Under Rule 56(a) of the Federal Rules of Civil Procedure, summary judgment is
proper if there is no genuine issue as to any material fact and the moving party is entitled to
judgment as a matter of law. In evaluating a motion for summary judgment the Court must
look beyond the pleadings and assess the proof to determine whether there is a genuine need
for trial. Matsushita Elec. Indus. Co. v. Zenith Radio Corp., 475 U.S. 574, 587 (1986). If the
moving party carries its burden of showing there is an absence of evidence to support a
claim, then the nonmoving party must demonstrate by affidavits, depositions, answers to
interrogatories, and admissions on file that there is a genuine issue of material fact for trial.
Celotex Corp. v. Catrett, 477 U.S. 317, 324-25 (1986). Where the moving party bears the
ultimate burden of persuasion at trial, “the moving party’s initial summary judgment burden
is higher in that it must show that the record contains evidence satisfying the burden of
persuasion and that the evidence is so powerful that no reasonable jury would be free to
disbelieve it.” Cockrel v. Shelby County School Dist., 270 F.3d 1036, 1056 (6th Cir. 2001)
(internal quotation marks and citation omitted). “Summary judgment in favor of the party
with the burden of persuasion . . . is inappropriate when the evidence is susceptible of
different interpretations or inferences by the trier of fact.” Hunt v. Cromartie, 526 U.S. 541,
In reviewing a motion for summary judgment, this Court cannot weigh the evidence,
make credibility determinations, or resolve material factual disputes. Alman v. Reed, 703
F.3d 887, 895 (6th Cir. 2013); see Anderson v. Liberty Lobby, Inc., 477 U.S. 242, 255 (1986)

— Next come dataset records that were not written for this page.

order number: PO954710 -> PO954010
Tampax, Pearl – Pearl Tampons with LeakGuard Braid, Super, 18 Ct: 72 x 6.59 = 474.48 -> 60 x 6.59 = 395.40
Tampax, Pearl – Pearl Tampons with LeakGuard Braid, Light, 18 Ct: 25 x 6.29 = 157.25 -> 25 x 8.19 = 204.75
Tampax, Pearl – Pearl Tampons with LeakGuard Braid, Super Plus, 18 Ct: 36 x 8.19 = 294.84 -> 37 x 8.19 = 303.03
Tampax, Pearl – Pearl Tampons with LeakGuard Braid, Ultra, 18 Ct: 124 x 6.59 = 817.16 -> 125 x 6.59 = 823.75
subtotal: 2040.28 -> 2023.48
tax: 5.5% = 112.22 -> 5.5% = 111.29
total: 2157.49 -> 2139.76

(stating that on a motion for summary judgment “[c]redibility determinations, the weighing
of the evidence, and the drawing of legitimate inferences from the facts are jury functions,
not those of a judge”). “Instead, the evidence must be viewed, and all reasonable inferences
drawn, in the light most favorable to the non-moving party.” Ohio Citizen Action v. City of
Englewood, 671 F.3d 564, 569-70 (6th Cir. 2012) (citing Matsushita, 475 U.S. at 587; Biegas
v. Quickway Carriers, Inc., 573 F.3d 365, 374 (6th Cir. 2009)). Nevertheless, the mere
existence of a scintilla of evidence is not sufficient to create a genuine issue of material fact.
Liberty Lobby, 477 U.S. at 252. The proper inquiry is whether the evidence is such that a
reasonable jury could return a verdict for the plaintiff. Id.; see generally Street v. J.C.

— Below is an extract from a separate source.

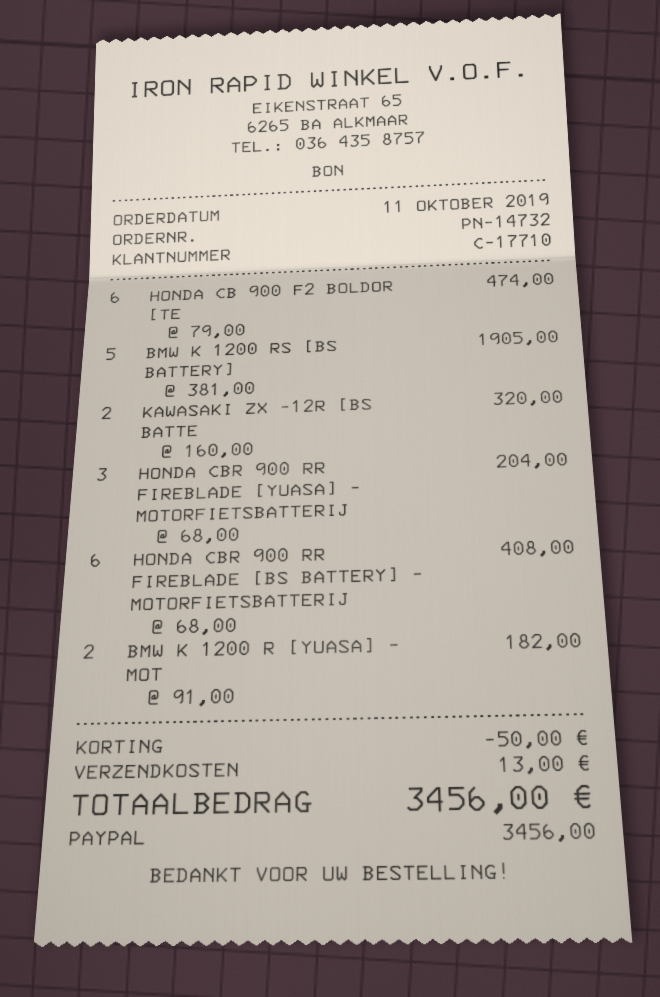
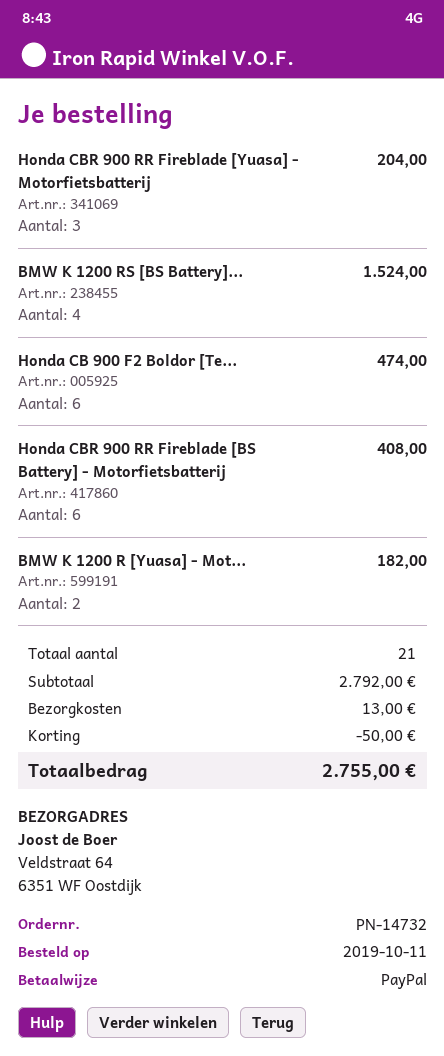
BMW K 1200 RS [BS BATTERY]: 5 for 1905.00 -> 4 for 1524.00
KAWASAKI ZX -12R [BS BATTE: 2 for 320.00 -> none
total: 3456.00 -> 2755.00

Bradford & Co., 886 F.2d 1472, 1476-80 (6th Cir. 1989).
Plaintiff opposes Defendants’ motion under Rule 56(d), which provides that the
nonmoving party can oppose a motion for summary judgment by providing an affidavit or
declaration that, “for specified reasons, it cannot present facts essential to justify its
opposition[.]” Fed. R. Civ. P. 56(d). In such circumstances, the Court may “(1) defer
considering the motion or deny it; (2) allow time to obtain affidavits or declarations or to take
discovery; or (3) issue any other appropriate order.” Id. Plaintiff contends that it cannot
respond to the factual assertions in Defendants’ motion for summary judgment without
further discovery. Rule 56 contemplates entry of summary judgment after “adequate time for
discovery.” Celotex, 477 U.S. at 322. “Typically, when the parties have no opportunity for
discovery, denying [a Rule 56(d)] motion and ruling on a summary judgment motion is likely
to be an abuse of discretion.” CenTra, Inc. v. Estrin, 538 F.3d 402, 420 (6th Cir. 2008). In
response, Defendants contend that discovery is not necessary because Plaintiff’s claims fail
as a matter of law or on the record as presented to the Court.

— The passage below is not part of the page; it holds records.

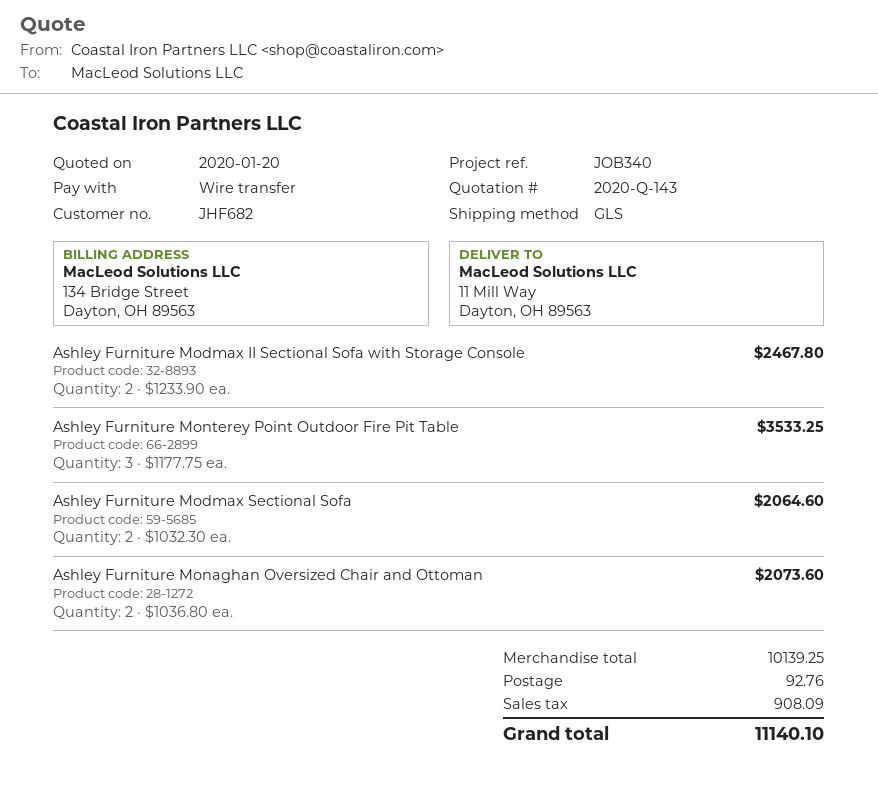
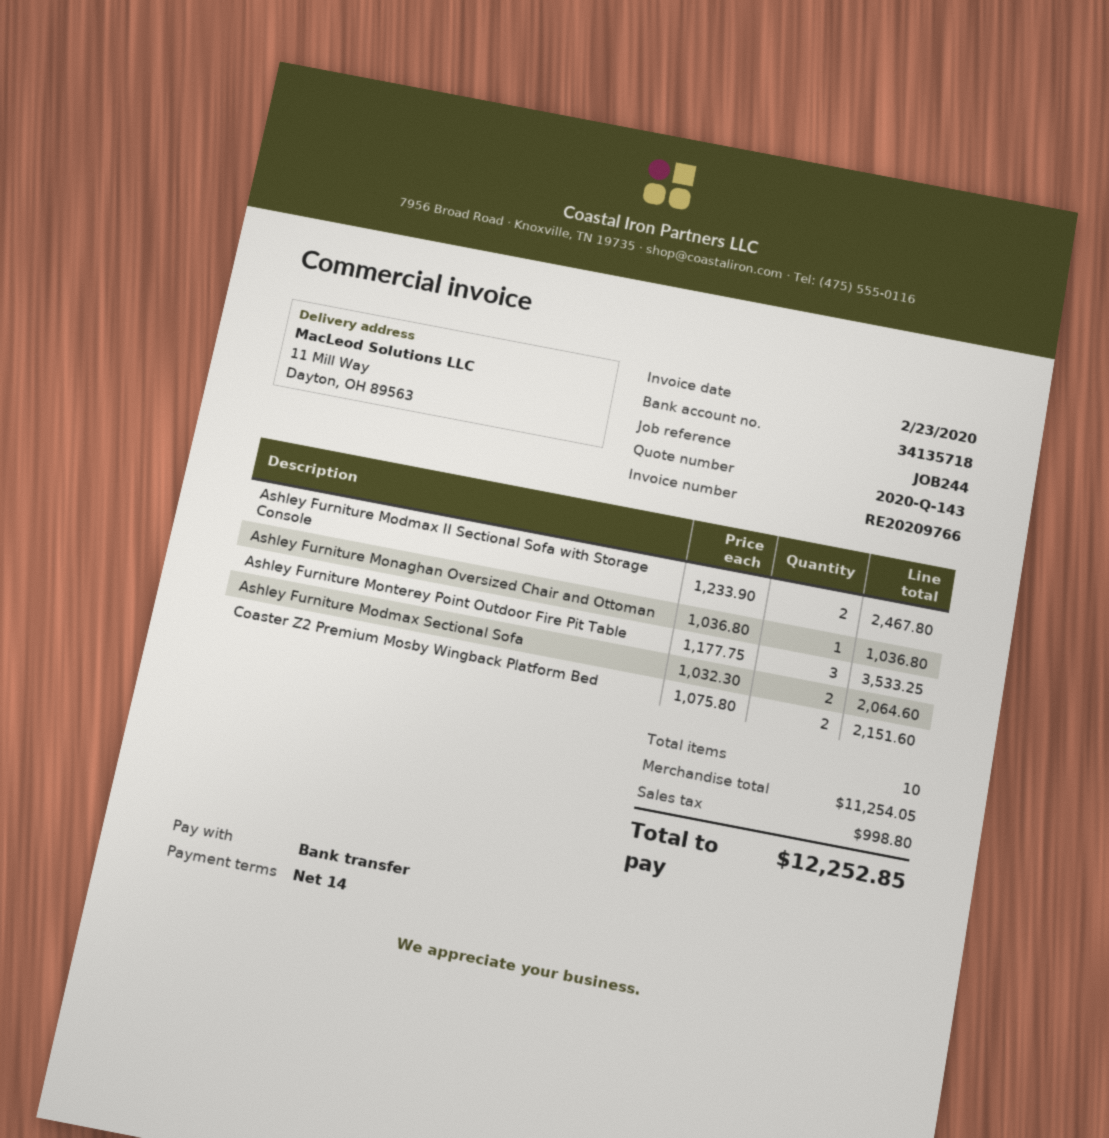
reference: JOB340 -> JOB244
Ashley Furniture Monaghan Oversized Chair and Ottoman: 2 x 1036.80 = 2073.60 -> 1 x 1036.80 = 1036.80
Coaster Z2 Premium Mosby Wingback Platform Bed: none -> 2 x 1075.80 = 2151.60
subtotal: 10139.25 -> 11254.05
shipping: 92.76 -> none
tax: 908.09 -> 998.80
total: 11140.10 -> 12252.85

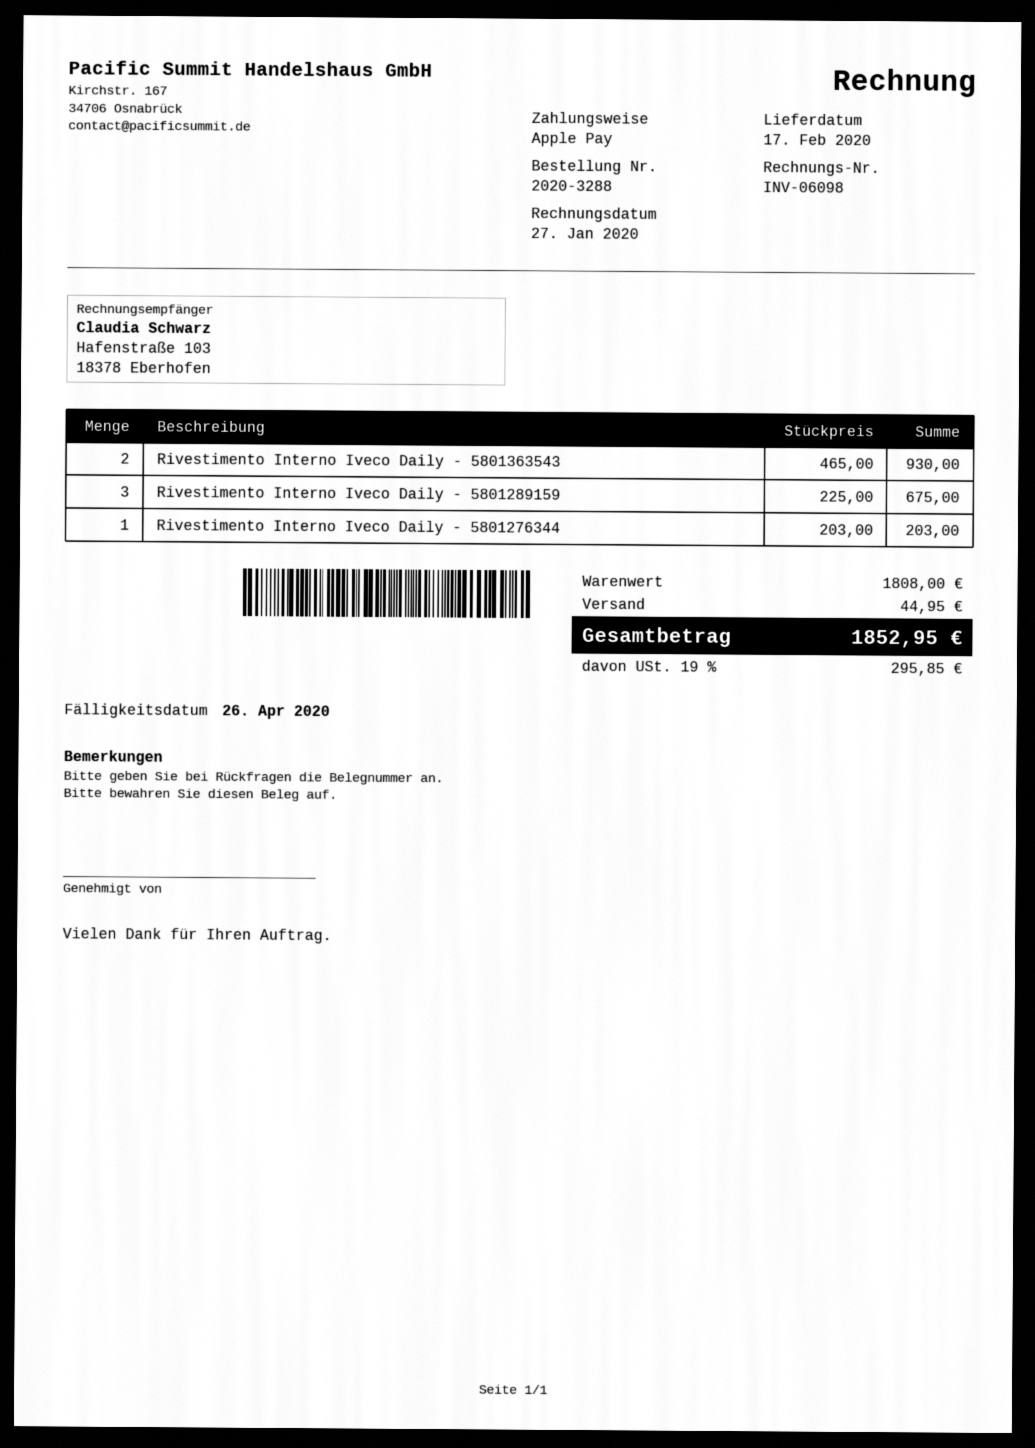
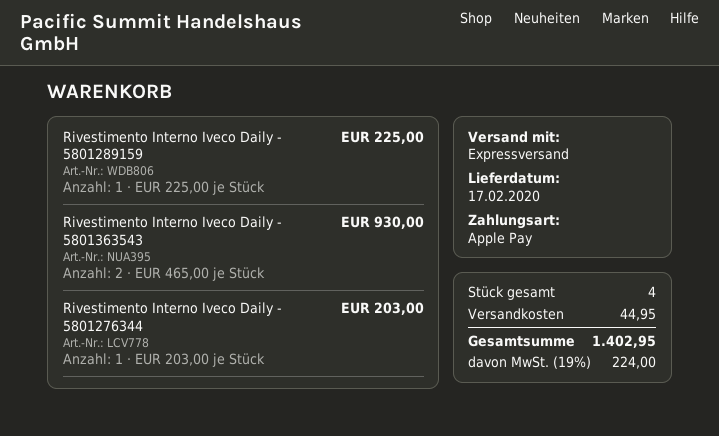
Rivestimento Interno Iveco Daily - 5801289159: 3 x 225.00 = 675.00 -> 1 x 225.00 = 225.00
tax: 19% = 295.85 -> 19% = 224.00
total: 1852.95 -> 1402.95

The following facts are not disputed. On February 27, 2016, Plaintiff visited
Defendant Midwest Motors to purchase a vehicle. He selected a 2013 Kia Optima, and
agreed to purchase it by trading in his 2002 Jeep Liberty, making a downpayment of $1,000,1
and then paying off the remainder of the purchase price in monthly installments at an interest
rate of 6.25%. Before signing the sales contract, he and his mother submitted a credit
application to Kalsee Credit Union (“Kalsee”). As a condition for approval by Kalsee,
Plaintiff and his mother were required to apply for a new account with Kalsee, and they did
so. Plaintiff’s credit application was initially approved.2 Plaintiff signed the sales contract,
made the downpayment, signed an application to transfer title to the Kia from Midwest to
The Jeep Liberty was encumbered by a loan of $6,300. Defendants credited Plaintiff $995
for this vehicle and added the remaining balance ($5,305) to the purchase price for the Kia.
(Purchase Agreement, ECF No. 16-7.) Defendants allegedly agreed to pay off the remaining balance
on the Jeep to the third-party creditor.
Defendants contend that this approval was conditioned upon opening a new account and
Plaintiff’s eligibility for membership with the credit union.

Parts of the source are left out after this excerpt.